At first it seems like God didn't answer my prayers.
Contrary to my prayers, I had a complicated pregnancy.
Contrary to my prayers I had an even more complicated, very painful delivery and recovery.
The most painful week of my life. The PTSD kind of experience.

Its not that God didn't answer or hear me. It's just that he said No. His goals are not a comfortable journey but to conform me to become more like Jesus. To be a more useful tool in His hands. And I am. I am a better doctor because of the gestational diabetes-- having to check my sugars 4x a day and stay on top of a no-carb diet and exercise. I am a better friend because of the painful recovery and delivery-- better able to help other new moms and KNOW just how difficult this process can be. I shed the tears that they will shed. But I now KNOW better how to be a useful help and to come alongside them better.  I am a better wife-- I love my husband much more through seeing him step up and serve me selflessly through this process. I am more thankful -- having needed to accept help from so many people who did what I could not do that first week that I could barely walk. I am more aware of my need for help and for the Lord-- a good place to be-- dependent on Him.

And in the quit moments of holding my precious little one, I am praying.. more than the many months before. Hours of holding him -- unable to do much else-- but hold him and pray.

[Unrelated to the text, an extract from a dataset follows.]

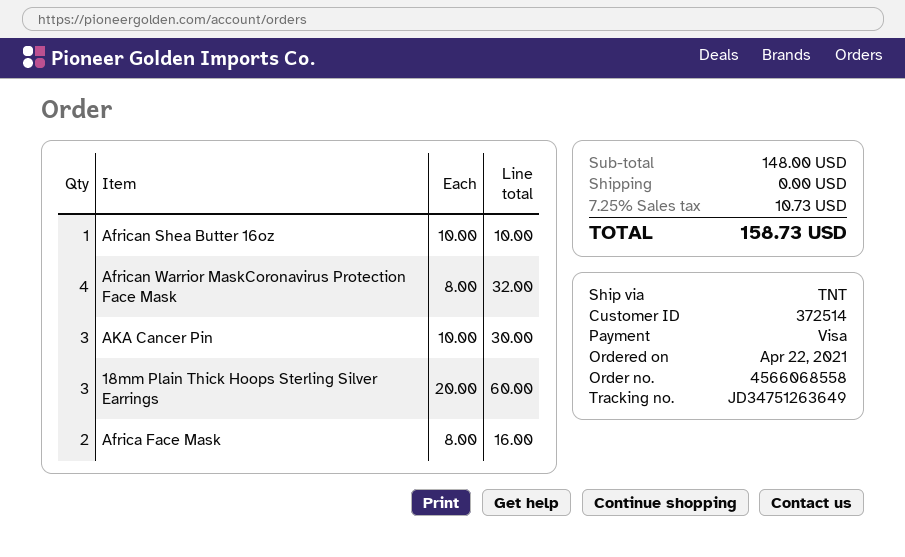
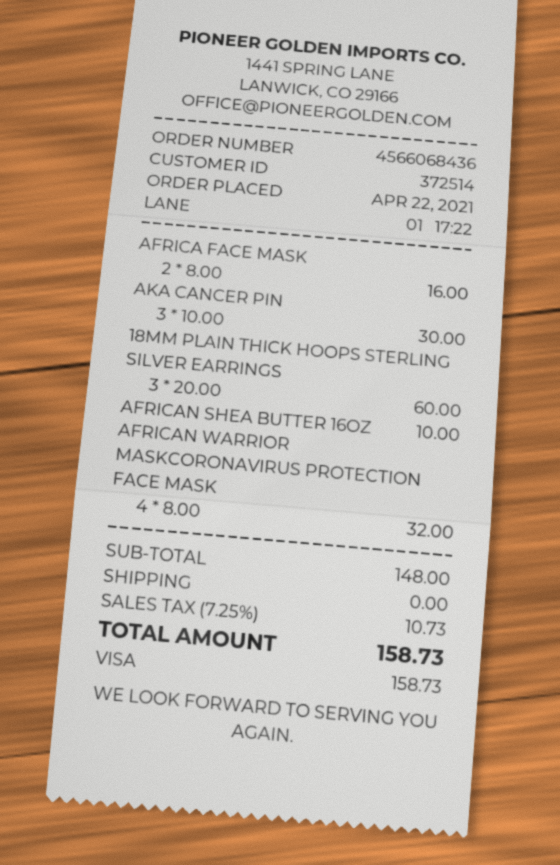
order number: 4566068558 -> 4566068436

...to hold him and learn to trust Him-- that even when He says No, He has all Authority in heaven and earth and is with me every day. Every moment and happening is filtered through his loyal furious love for me and works for my good. Ultimately these tears are for His glory and my Joy.  And He will keep all his Promises to me, for even when we are faithless, He is faithful for he cannot deny himself.

“He tends his flock like a shepherd: He gathers the lambs in his arms and carries them close to his heart; he gently leads those that have young.”